--- INFORMATION PROVIDED ---

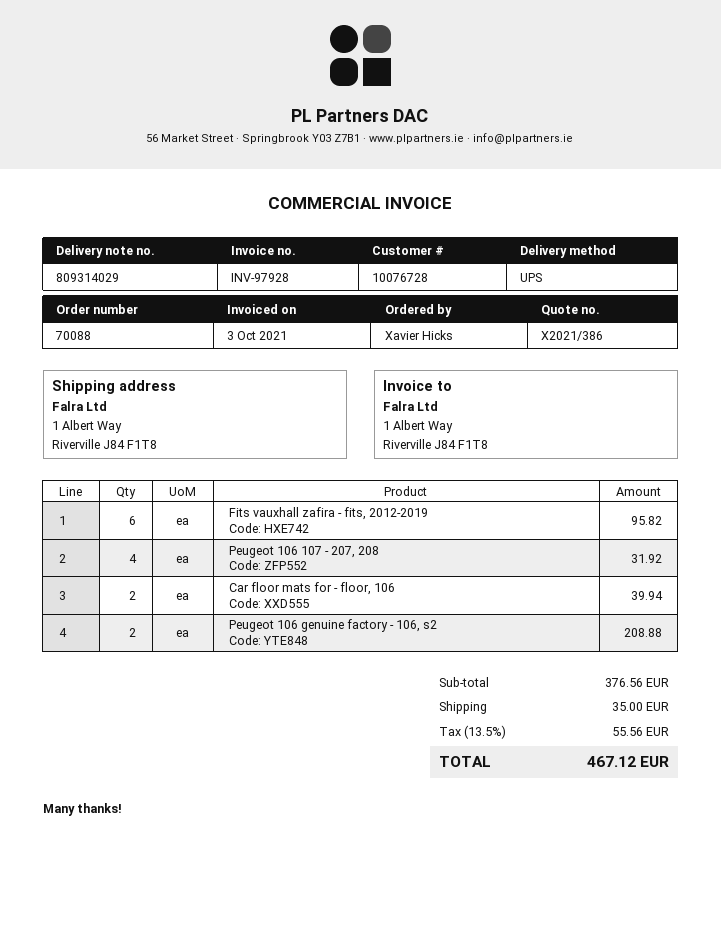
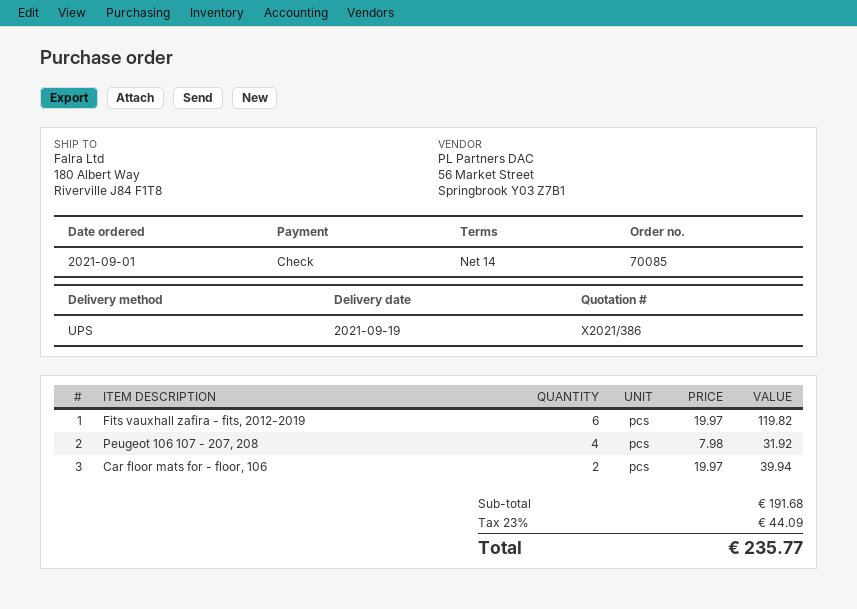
order number: 70088 -> 70085
ship to: 1 Albert Way, Riverville J84 F1T8 -> 180 Albert Way, Riverville J84 F1T8
Fits vauxhall zafira - fits, 2012-2019: 6 for 95.82 -> 6 for 119.82
Peugeot 106 genuine factory - 106, s2: 2 for 208.88 -> none
subtotal: 376.56 -> 191.68
shipping: 35.00 -> none
tax: 13.5% = 55.56 -> 23% = 44.09
total: 467.12 -> 235.77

---

Pictures must not appear in the copy, which must otherwise match the listing exactly.

* **ANSWER TO THIS TASK**
order number: 70088 -> 70085
ship to: 1 Albert Way, Riverville J84 F1T8 -> 180 Albert Way, Riverville J84 F1T8
Fits vauxhall zafira - fits, 2012-2019: 6 for 95.82 -> 6 for 119.82
Peugeot 106 genuine factory - 106, s2: 2 for 208.88 -> none
subtotal: 376.56 -> 191.68
shipping: 35.00 -> none
tax: 13.5% = 55.56 -> 23% = 44.09
total: 467.12 -> 235.77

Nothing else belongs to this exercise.